Ruth’s Chris Crab Cake Recipe

When it comes to indulging in culinary delights, one name that consistently stands out is Ruth’s Chris Steak House.

While renowned for their mouthwatering steaks, they have a hidden gem on their menu that seafood lovers can’t resist – the Ruth’s Chris Crab Cake recipe.

In this article, we will unravel the secrets behind this delectable delight and guide you through preparing this exquisite Ruth’s Chris Crab Cake Recipe in the comfort of your own kitchen.

The Origin Of Ruth’s Chris Crab Cake

In the realm of cuisine, Ruth’s Chris Steak House has a long history of quality.

Although not as well-known as their steaks, the crab cake is a secret gem that has been surprising customers for years.

Let’s explore the components and procedures for making this gourmet wonder at home.

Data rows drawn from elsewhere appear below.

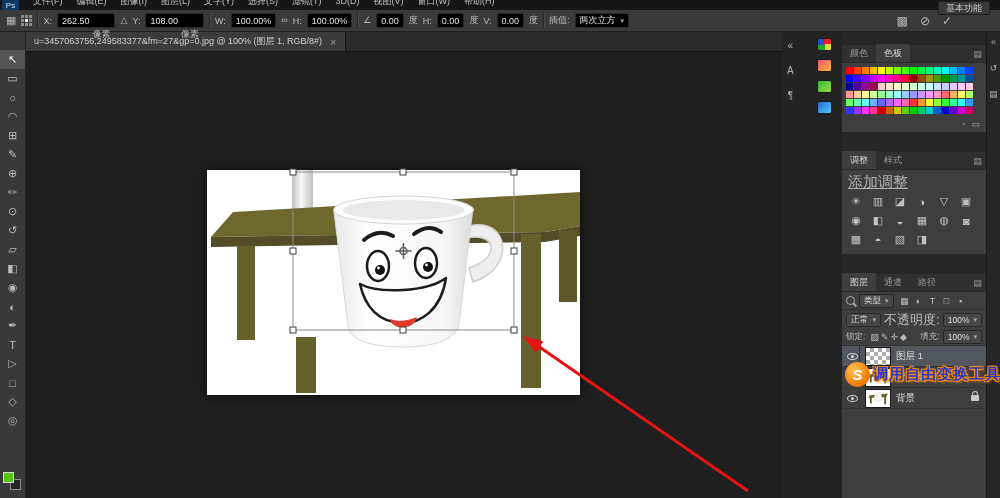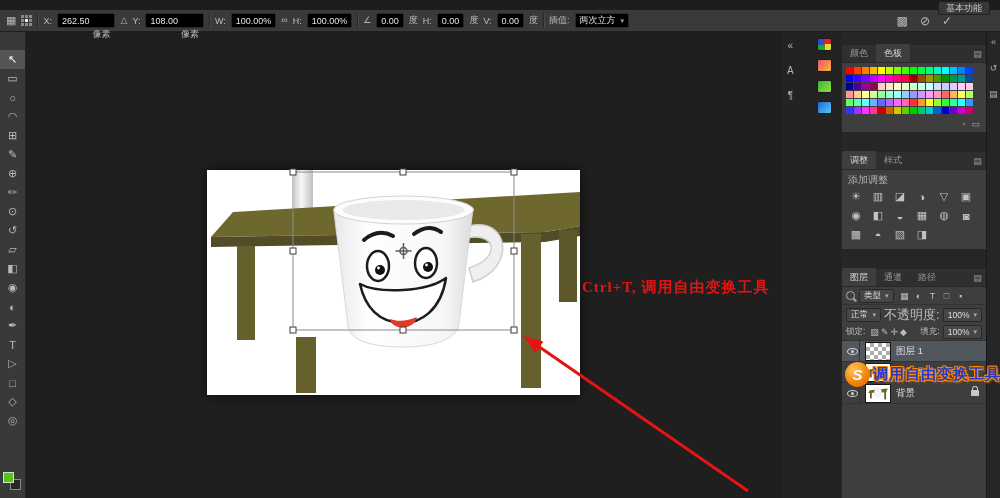--- a/index.html
+++ b/index.html
@@ -114,6 +114,22 @@
 
 <div id="app">
 
+  <div class="menu-bar">
+    <div class="ps-logo">Ps</div>
+    <div class="menu-items">
+        <span class="menu-item">文件(F)</span>
+        <span class="menu-item">编辑(E)</span>
+        <span class="menu-item">图像(I)</span>
+        <span class="menu-item">图层(L)</span>
+        <span class="menu-item">文字(Y)</span>
+        <span class="menu-item">选择(S)</span>
+        <span class="menu-item">滤镜(T)</span>
+        <span class="menu-item">3D(D)</span>
+        <span class="menu-item">视图(V)</span>
+        <span class="menu-item">窗口(W)</span>
+        <span class="menu-item">帮助(H)</span>
+      </div>
+  </div>
   <div class="workspace-btn">基本功能</div>
 
   <div class="options-bar">

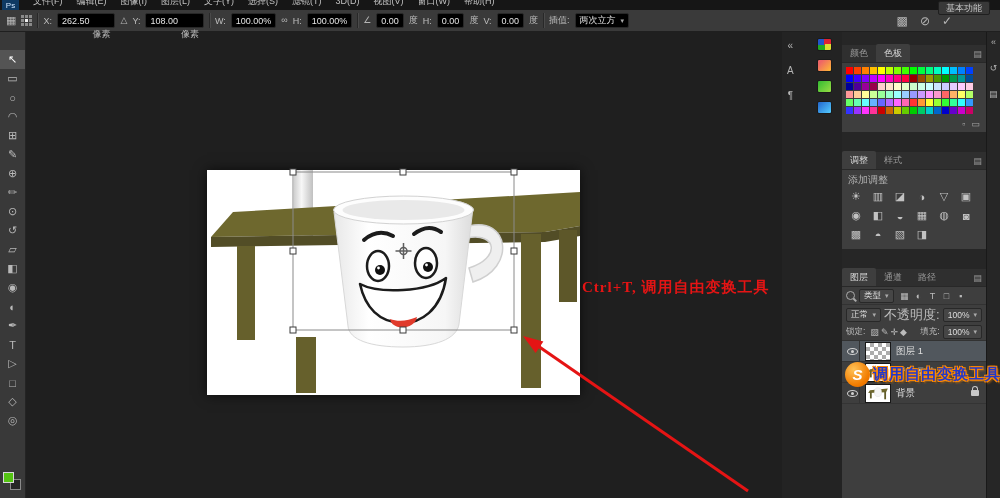--- a/index.html
+++ b/index.html
@@ -233,6 +233,12 @@
   </div>
 
   <div class="doc-area">
+    <div class="tab-bar">
+      <div class="doc-tab">
+        <span>u=3457063756,249583377&amp;fm=27&amp;gp=0.jpg @ 100% (图层 1, RGB/8#)</span>
+        <span class="tab-close">×</span>
+      </div>
+    </div>
 
     <div class="canvas">
       <svg viewBox="0 0 373 225" width="373" height="225">

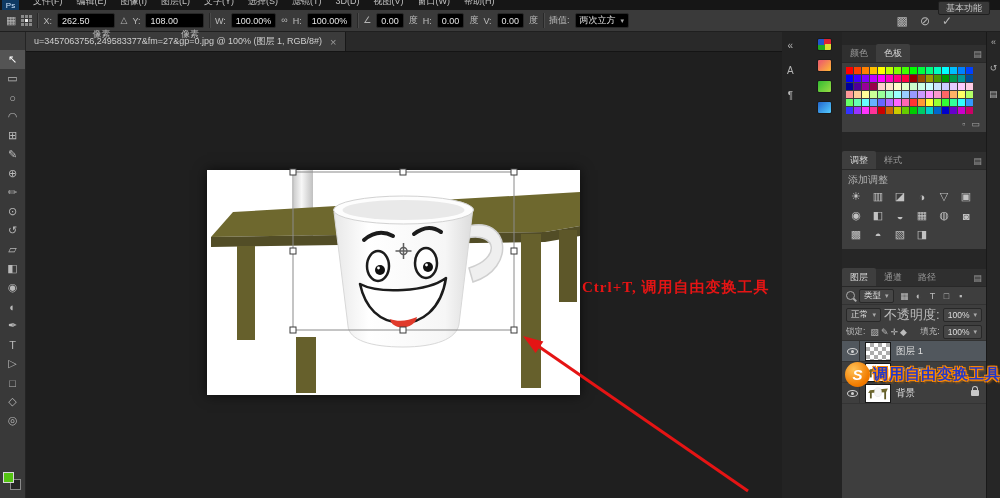--- a/index.html
+++ b/index.html
@@ -73,7 +73,7 @@
   .swatch { width:7px; height:7px; flex:none; }
   .panel-footer { display:flex; justify-content:flex-end; gap:6px; padding:1px 6px 3px; }
   .pf-icon { font-size:9px; color:#a8a8a8; }
-  .add-label { font-size:10px; color:#b0b0b0; padding:3px 6px 1px; }
+  .add-label { font-size:15px; color:#b0b0b0; padding:3px 6px 1px;text-decoration:underline; }
   .adj-grid { display:flex; flex-wrap:wrap; padding:0 4px 6px; gap:2px; width:142px; }
   .adj-icon { width:20px; height:17px; display:flex; align-items:center; justify-content:center; font-size:11px; color:#c2c2c2; }
 

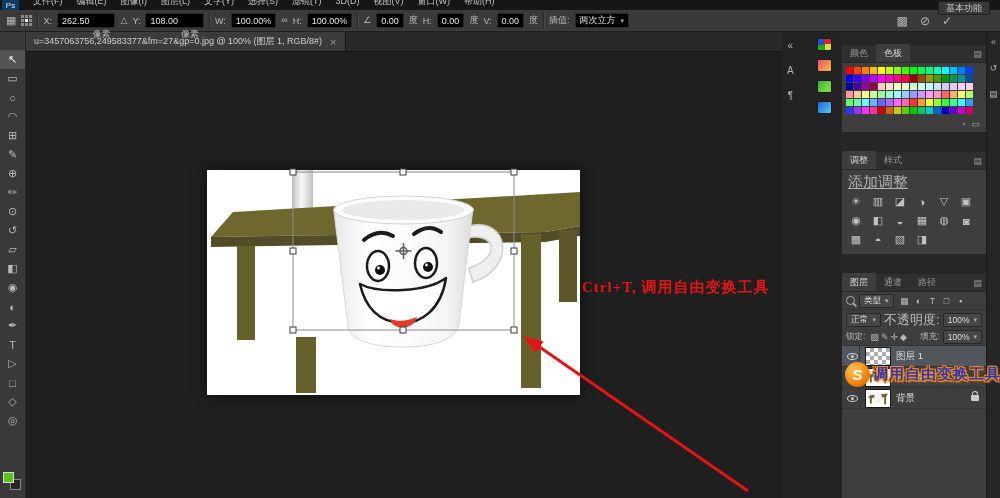--- a/index.html
+++ b/index.html
@@ -310,7 +310,6 @@
       </g>
     </svg>
 
-    <div class="annotation" style="color: rgb(229, 20, 20);">Ctrl+T, 调用自由变换工具</div>
   </div>
 
   <div class="dock-strip">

Ruth’s Chris Crab Cake Recipe

Recipe Details:

  • Preparation Time: Approximately 20 minutes
  • Cooking Time: Approximately 10 minutes
  • Chilling Time: At least 1 hour
  • Course: Appetizer or Main Course (depending on serving size)
  • Cuisine: American
  • Yield: This recipe yields six crab cakes.
  • Calories Per Serving: 350-400 calories.

Ingredients You’ll Need

To create Ruth’s Chris Crab Cake recipe, you’ll require the following ingredients:

For The Crab Cakes:

  • 1 pound of jumbo lump crabmeat, carefully picked to remove any shells.
  • 2/3 cup of mayonnaise.
  • 1 large egg.
  • 1 tablespoon of Dijon mustard.
  • 1 tablespoon of Worcestershire sauce.
  • 1/2 tablespoon of Old Bay seasoning.
  • 1/2 cup of crushed saltine crackers.
  • 1/4 cup of finely chopped green onions.
  • 1/4 cup of finely chopped red bell pepper.
  • 1/4 cup of finely chopped yellow bell pepper.
  • 1/4 cup of finely chopped fresh parsley.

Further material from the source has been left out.